- Exercise description -
What you return must match, exactly, the lines running from the one containing "-213,7 +213,7 @@" to the end of the data, both included, and must contain no pictures.

☆ ☆ ☆ ☆

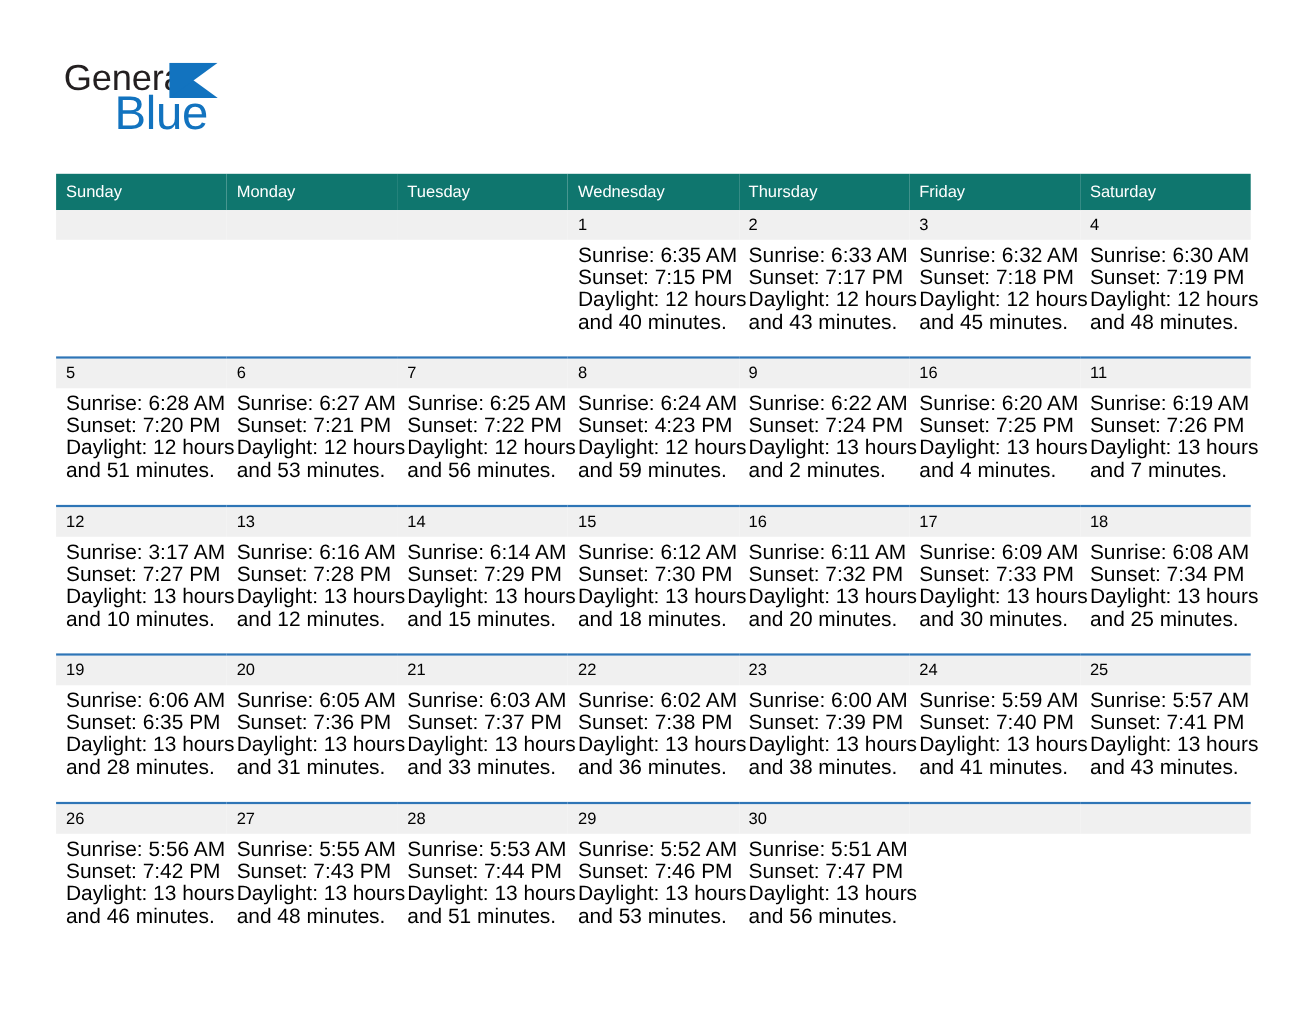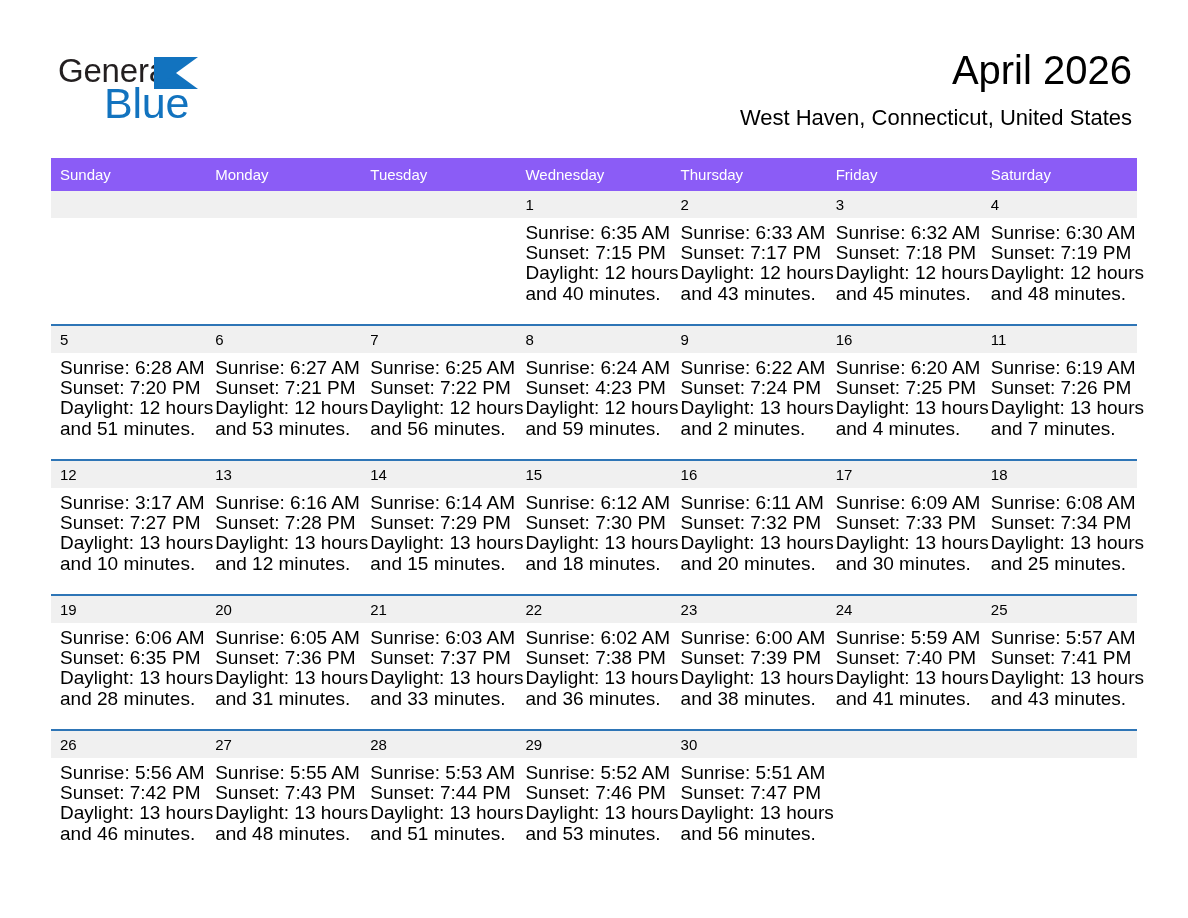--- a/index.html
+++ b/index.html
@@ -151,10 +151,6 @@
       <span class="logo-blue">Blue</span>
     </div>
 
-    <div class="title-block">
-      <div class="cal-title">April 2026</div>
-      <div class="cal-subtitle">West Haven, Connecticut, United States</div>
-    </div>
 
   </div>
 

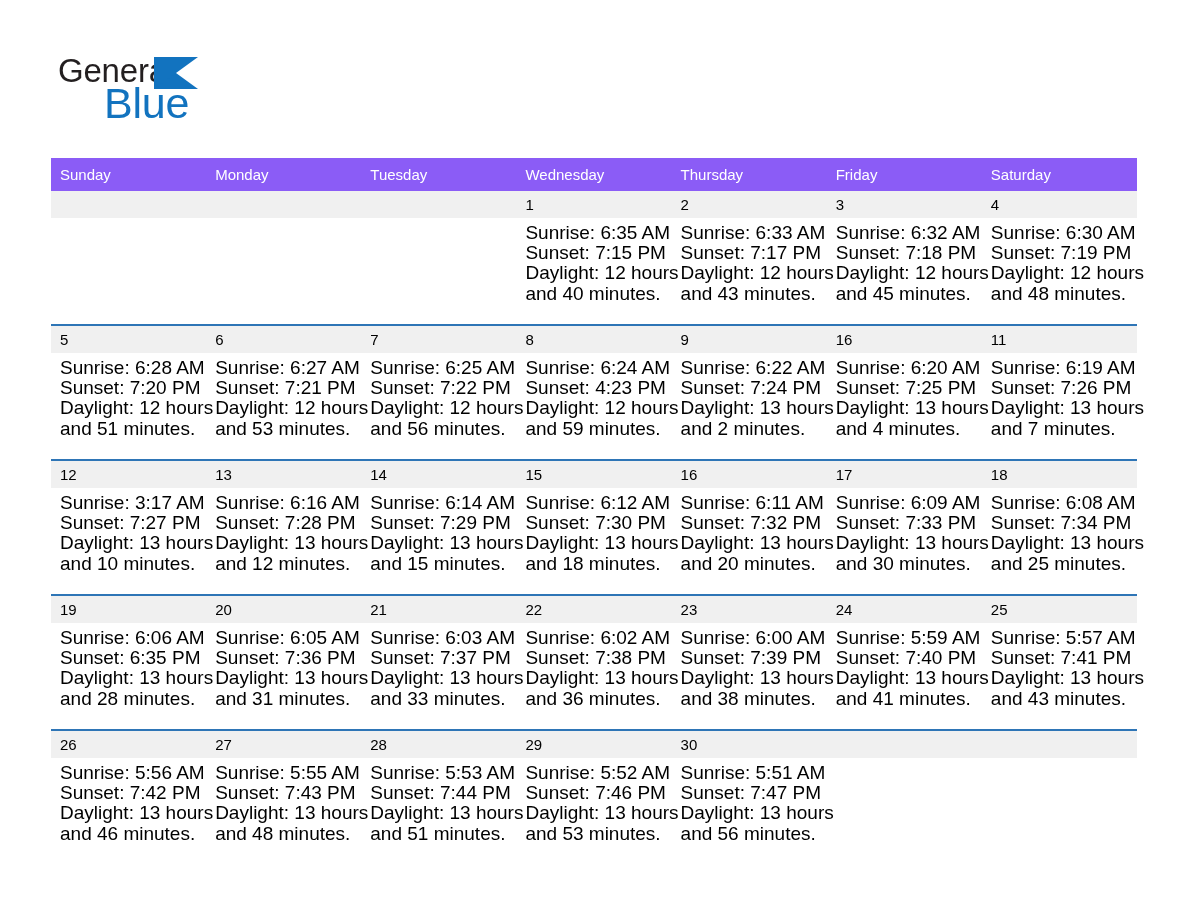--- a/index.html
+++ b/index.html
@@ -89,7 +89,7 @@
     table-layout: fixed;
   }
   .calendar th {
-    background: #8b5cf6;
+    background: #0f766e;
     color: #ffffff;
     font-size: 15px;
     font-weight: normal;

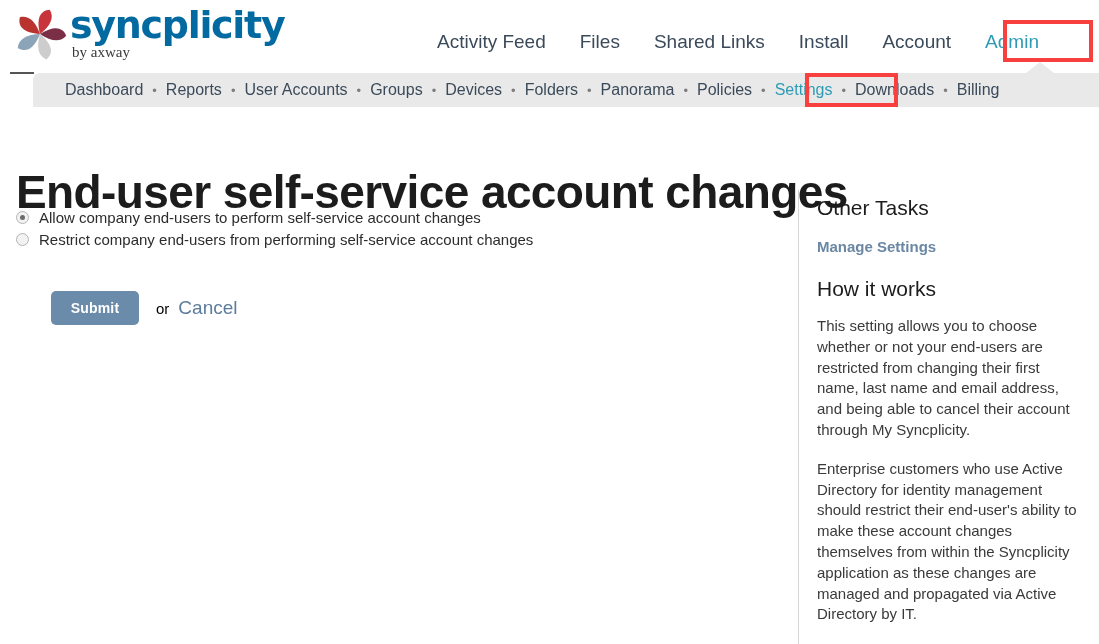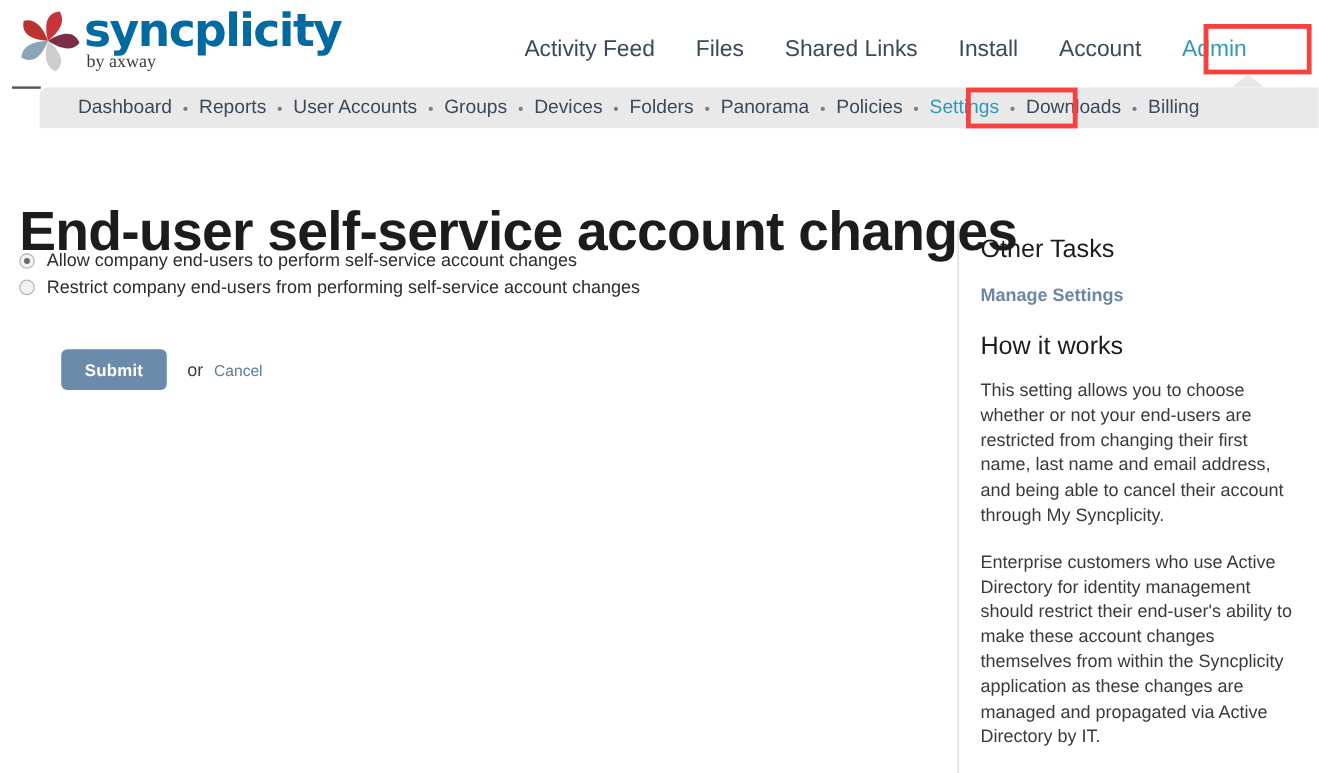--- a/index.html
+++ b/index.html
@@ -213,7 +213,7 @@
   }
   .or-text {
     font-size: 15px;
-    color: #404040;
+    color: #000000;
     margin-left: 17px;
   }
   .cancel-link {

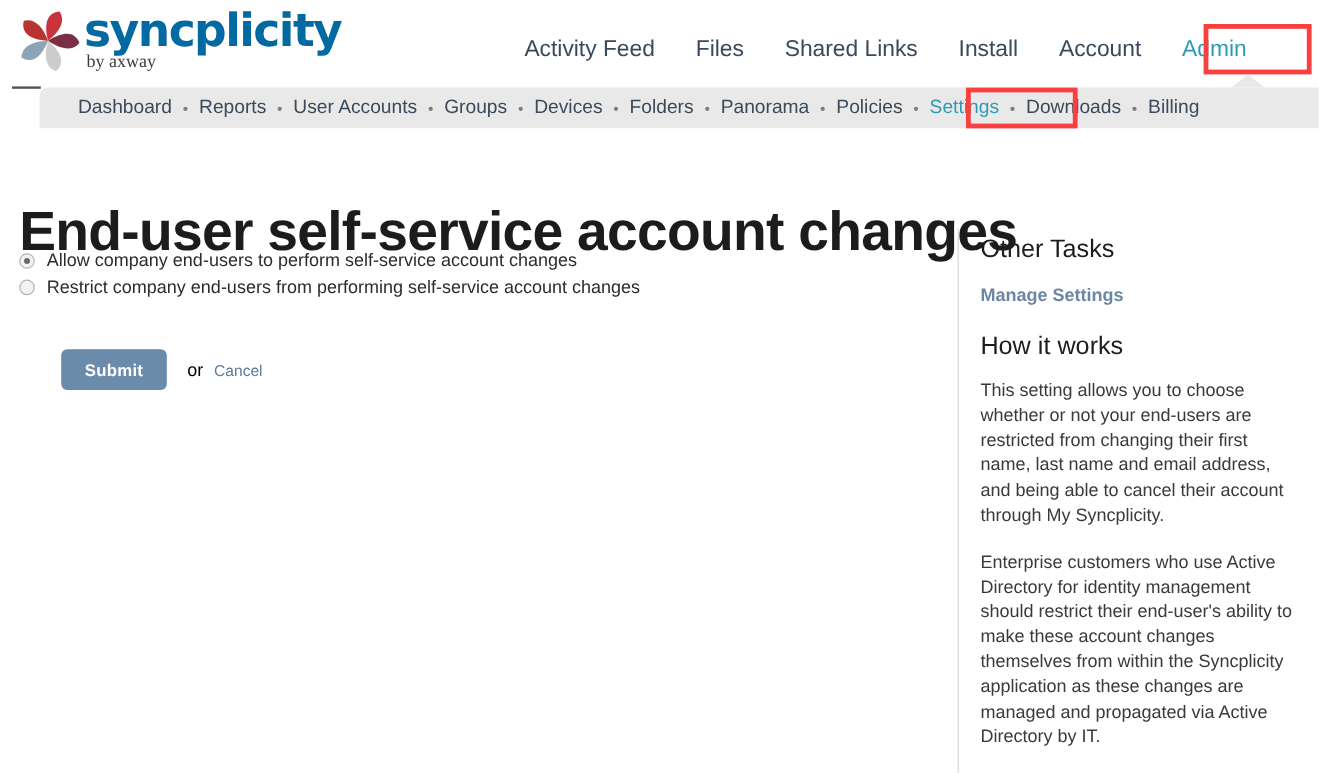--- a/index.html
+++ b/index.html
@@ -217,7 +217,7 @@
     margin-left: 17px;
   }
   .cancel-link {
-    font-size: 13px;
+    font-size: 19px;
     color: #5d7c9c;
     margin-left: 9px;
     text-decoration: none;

☆ ☆ ☆ ☆

- Expected answer -
@@ -213,7 +213,7 @@
   }
   .or-text {
     font-size: 15px;
-    color: #404040;
+    color: #000000;
     margin-left: 17px;
   }
   .cancel-link {

--- a/index.html
+++ b/index.html
@@ -217,7 +217,7 @@
     margin-left: 17px;
   }
   .cancel-link {
-    font-size: 13px;
+    font-size: 19px;
     color: #5d7c9c;
     margin-left: 9px;
     text-decoration: none;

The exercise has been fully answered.